• _What you should do_
Write exactly, with no line omitted or added, the span beginning at the line that holds "due date: 2021-12-16 -> 2021-11-16" and ending at the last line of the records.

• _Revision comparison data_
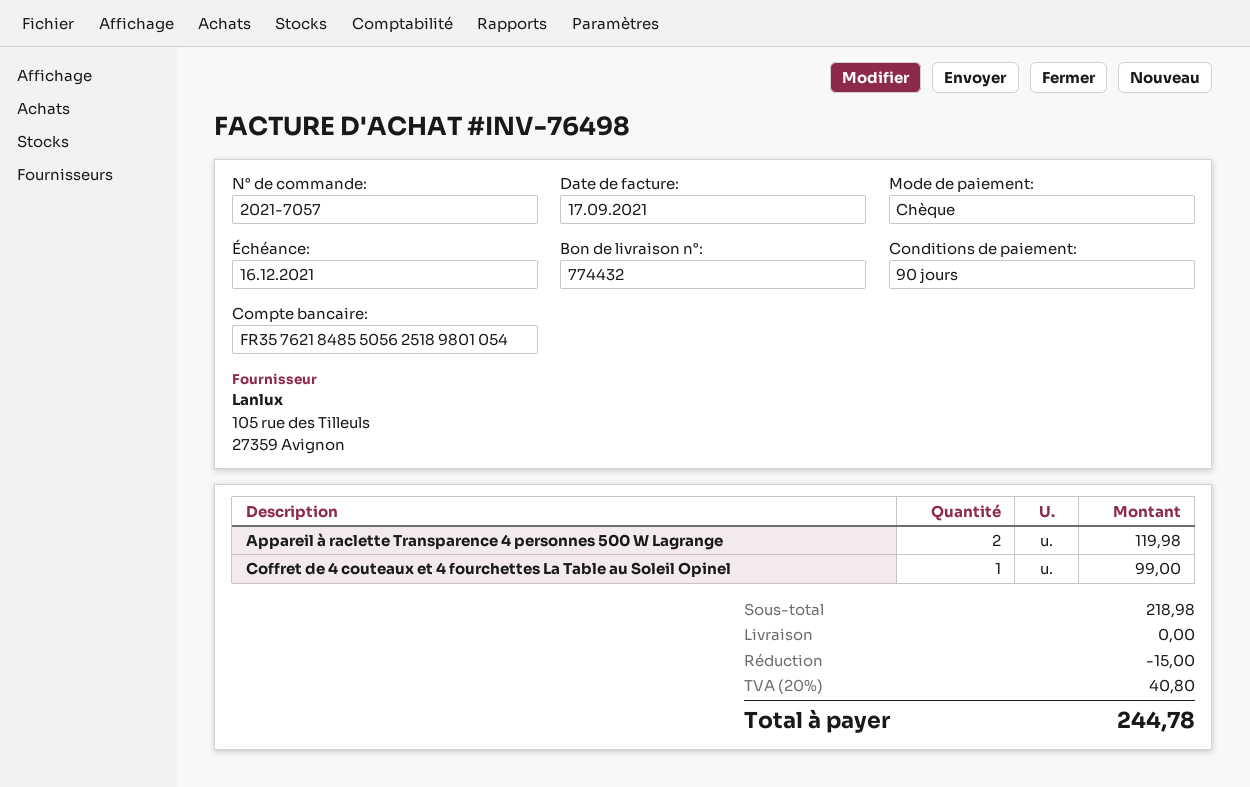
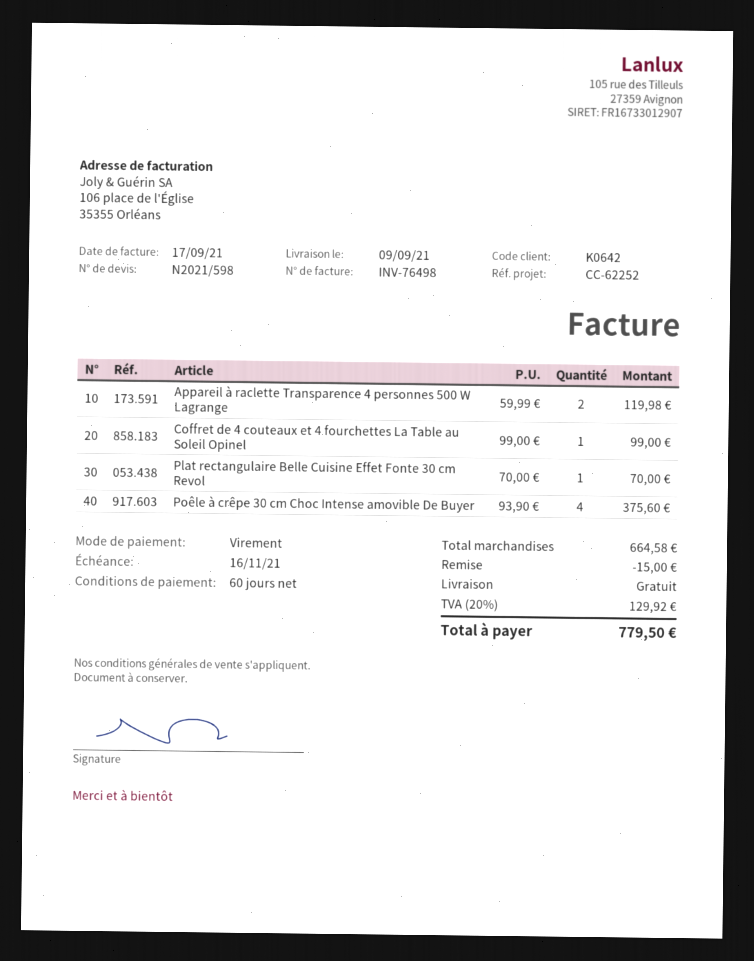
payment terms: 90 days -> 60 days
due date: 2021-12-16 -> 2021-11-16
payment method: cheque -> bank transfer
Plat rectangulaire Belle Cuisine Effet Fonte 30 cm Revol: none -> 1 for 70.00
Poêle à crêpe 30 cm Choc Intense amovible De Buyer: none -> 4 for 375.60
subtotal: 218.98 -> 664.58
tax: 20% = 40.80 -> 20% = 129.92
total: 244.78 -> 779.50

• _Solution to this exercise_
due date: 2021-12-16 -> 2021-11-16
payment method: cheque -> bank transfer
Plat rectangulaire Belle Cuisine Effet Fonte 30 cm Revol: none -> 1 for 70.00
Poêle à crêpe 30 cm Choc Intense amovible De Buyer: none -> 4 for 375.60
subtotal: 218.98 -> 664.58
tax: 20% = 40.80 -> 20% = 129.92
total: 244.78 -> 779.50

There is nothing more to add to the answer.